This is relatively old material (2009) but the resuscitated Spanish-language blog Neolítico de la Península Ibérica has recently discussed and synthesized it. And I am sure that much of what is said in it is of great interest for readers of this blog, beginning with myself. Hence I'm including here some of the maps discussed there because they truly synthesize very well the big picture of European Neolithic as a discontinuous and highly irregular process.
Reference: Jean Pierre Bocquet-Appel, Detection of diffusion and contact zones of early farming in Europe from the space-time distribution of 14C dates. Journal of Archaeological Sciences, 2009. Pay per view → LINK [doi:10.1016/j.jas.2008.11.004]
Firstly a map of "vectors" of Neolithic influences/flows, showing some eight apparent zones of expansion:
The numbers may be misleading. The actual chronological order is (by oldest referenced C14 date, which must be calibrated BCE):
- Initial phase (Balcans essentially, roots in Thessaly):
- (1) Thessaly c. 7100 BCE → Sesklo culture
- (2) Hungary c. 6800 BCE → transition between Balcanic and Danubian Neolithic
- Main explosion (with Balcanic roots for both Danubian and Impressed-Cardial cultures but unclear for Megalithism):
- (8) West Iberia c. 5900 BCE → Megalithism (the ref. site, Cha de Carvalhal, is a mamoa or tumulus, cairn, usually with a dolmen inside)

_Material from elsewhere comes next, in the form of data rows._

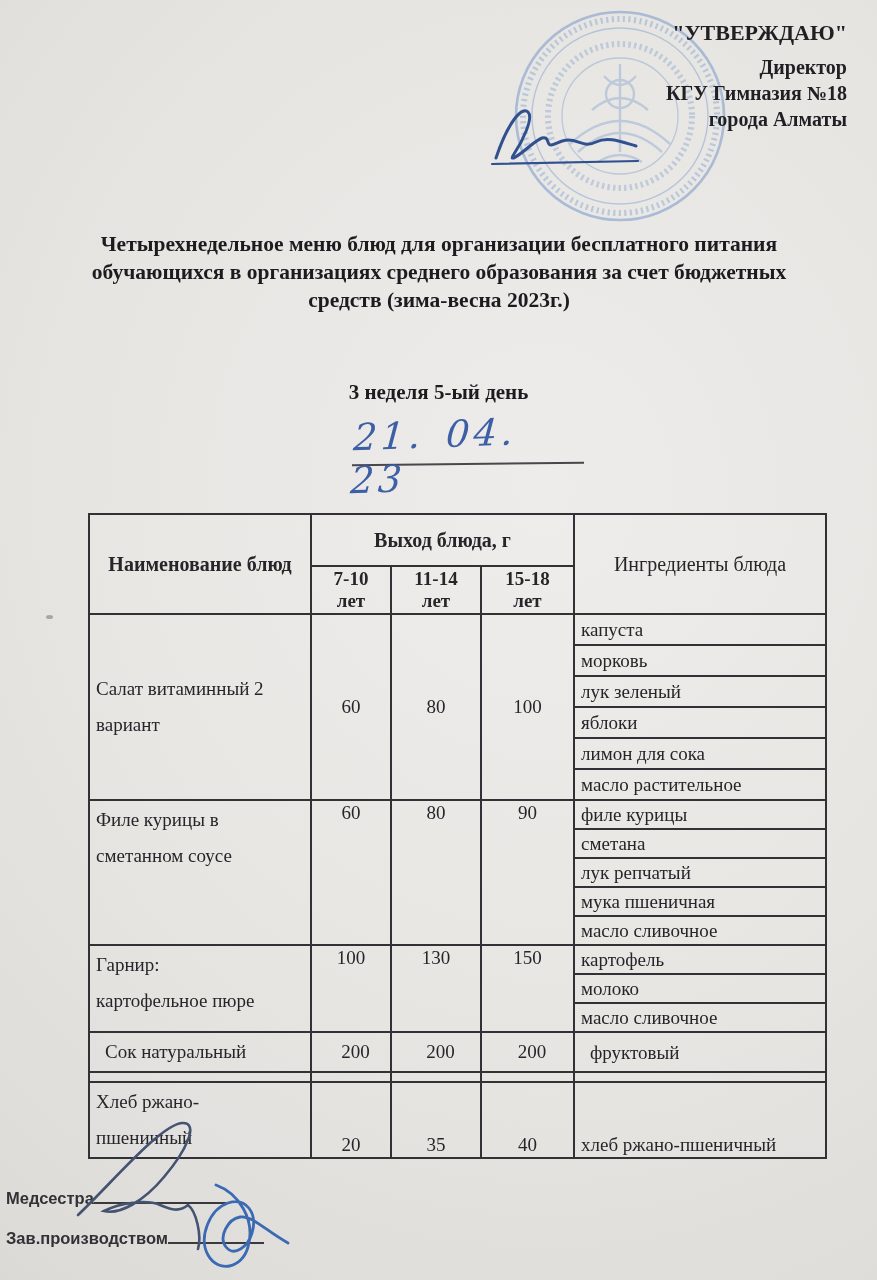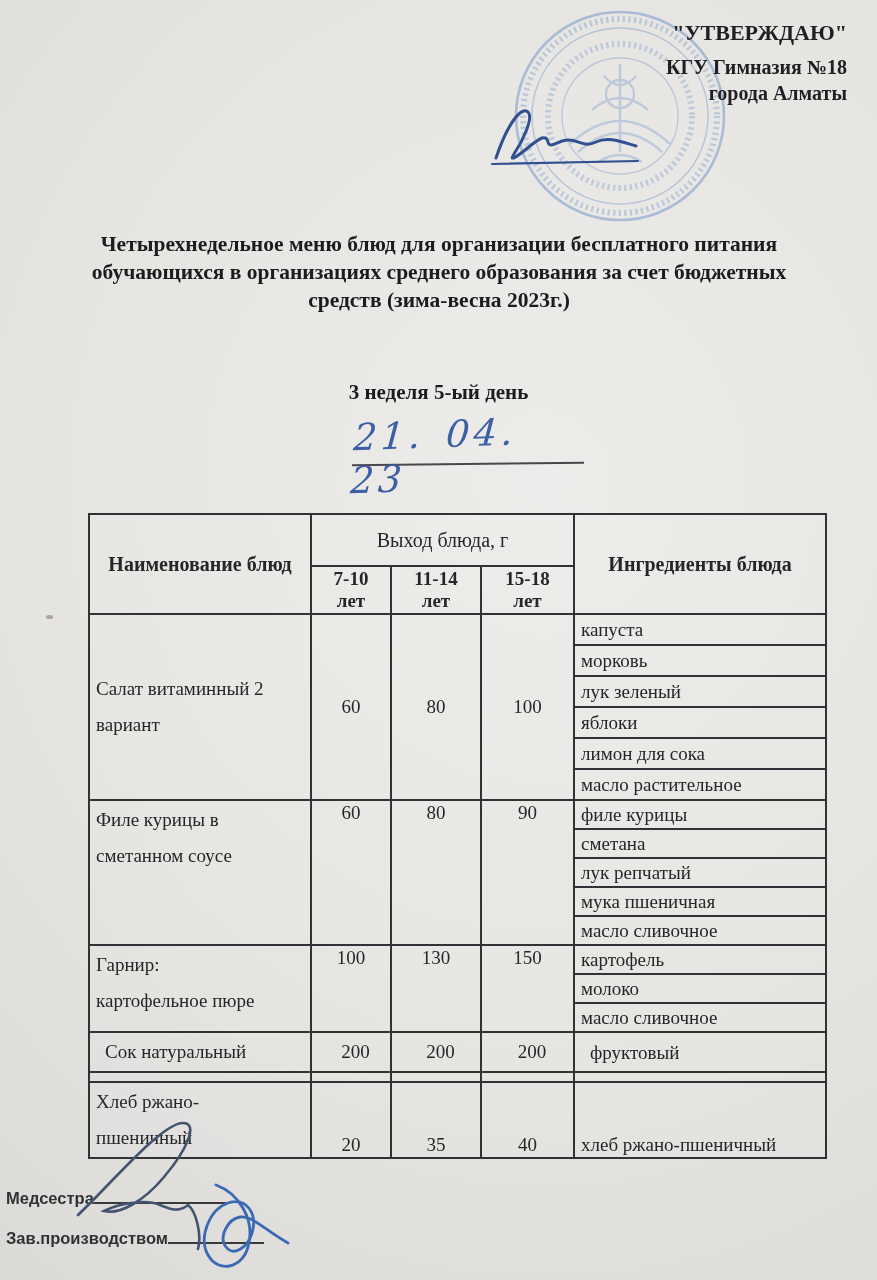--- a/index.html
+++ b/index.html
@@ -47,22 +47,22 @@
   table.menu{
     position:absolute; left:88px; top:513px;
     border-collapse:collapse; table-layout:fixed;
     width:737px; font-size:19px; color:#26262a;
     background:rgba(255,255,255,.06);
   }
   table.menu th, table.menu td{
     border:2px solid #323236; padding:1px 6px; overflow:hidden;
   }
   th.name-h{font-size:20px; text-align:center; font-weight:bold;}
-  th.out-h{font-size:20px; text-align:center; font-weight:normal; height:48px;}
-  th.ing-h{font-size:20px; text-align:center; font-weight:bold;}
+  th.out-h{font-size:20px; text-align:center; font-weight:bold; height:48px;}
+  th.ing-h{font-size:20px; text-align:center; font-weight:normal;}
   th.age-h{font-weight:bold; font-size:19px; text-align:center; height:44px; line-height:22px;border-radius:12px;}
   th.age-h .rng, th.age-h .unit{display:block;}
   td.dish{white-space:pre-line; padding-left:9px; line-height:36px;border-radius:28px;}
   td.num{text-align:center;}
   td.ing{padding-left:9px; height:27px; line-height:23px;margin-top:16px;}
   tr.r2x td.ing{height:25px;}
   tr.r3x td.ing{height:25px;}
   tr.r4 td{height:34px;padding-left:15px;}
   tr.sp td{height:8px; padding:0;}
   tr.r5 td{height:60px;}
@@ -102,20 +102,21 @@
         <path d="M104,74 Q120,92 136,74"></path>
         <path d="M98,160 Q120,146 142,160"></path>
         <circle cx="120" cy="92" r="14"></circle>
         <path d="M92,108 Q120,84 148,108"></path>
       </g>
     </g>
   </svg>
 
   <div class="approval">
     <div class="quote">"УТВЕРЖДАЮ"</div>
+    <div>Директор</div>
     <div>КГУ Гимназия №18</div>
     <div>города Алматы</div>
   </div>
 
   <svg class="sig-director" width="180" height="80" viewBox="0 0 180 80">
     <g fill="none" stroke="#31508f" stroke-width="3" stroke-linecap="round">
       <path d="M8,58 C20,22 34,6 40,12 C46,18 34,42 26,54 C20,63 30,56 42,46 C52,38 58,34 60,42 C62,50 70,40 80,40 C92,40 96,48 108,42 C120,36 134,42 148,46"></path>
       <path d="M4,64 L150,61" stroke-width="2.2"></path>
     </g>
   </svg>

- (6) Liguria c. 5800 BCE → Cardial Pottery Neolithic
- (5) SE France c. 5700 BCE → Cardial Pottery Neolithic
- (3, 4) Bavaria and Luxembourg c. 5400 BCE → Danubian Neolithic
- (7) SE Iberia c. 5300 BCE → Cardial Pottery Neolithic
- Late Atlantic offshoots (Atlantic, North Sea):
- (9) Ireland c. 4600 BCE → Megalithism
- (10) Scotland c. 4100 BCE → Megalithism
The exact chronology for Southern European Neolithic, very especially in Iberia, where some dates insist on being pre-Cardial, is yet to be properly determined but whatever the case it is older or contemporary from the more popular Danubian Neolithic of Central Europe.
Many details are obviously not addressed here, so always take this kind of general approaches with some caution: the devil is often in the details, and many details are missing here.
Still I do feel that the overall description of the process is quite realistic, notably when we also consider this other map that provides a much more clear cultural contextualization:
The maps are very educative if nothing else. However particular caution must be warned, not just about the many highly debatable details but very notably on the nature of Eastern European Neolithic, often not well described in these analysis, whose most representative culture is Dniepr-Don (located in the basins of these two rivers in Ukraine and Russia mostly) and whose genesis seems very locally rooted (what is emphasized by the persistence of hunter-gathering even after farming and herding and pottery have been consolidated). This culture was also very influential in its own way (alone or later with/under the maybe related Samara-Khvalynsk culture: proto-Indoeuropeans, whose ultimate origins remain in wait of archaeological work).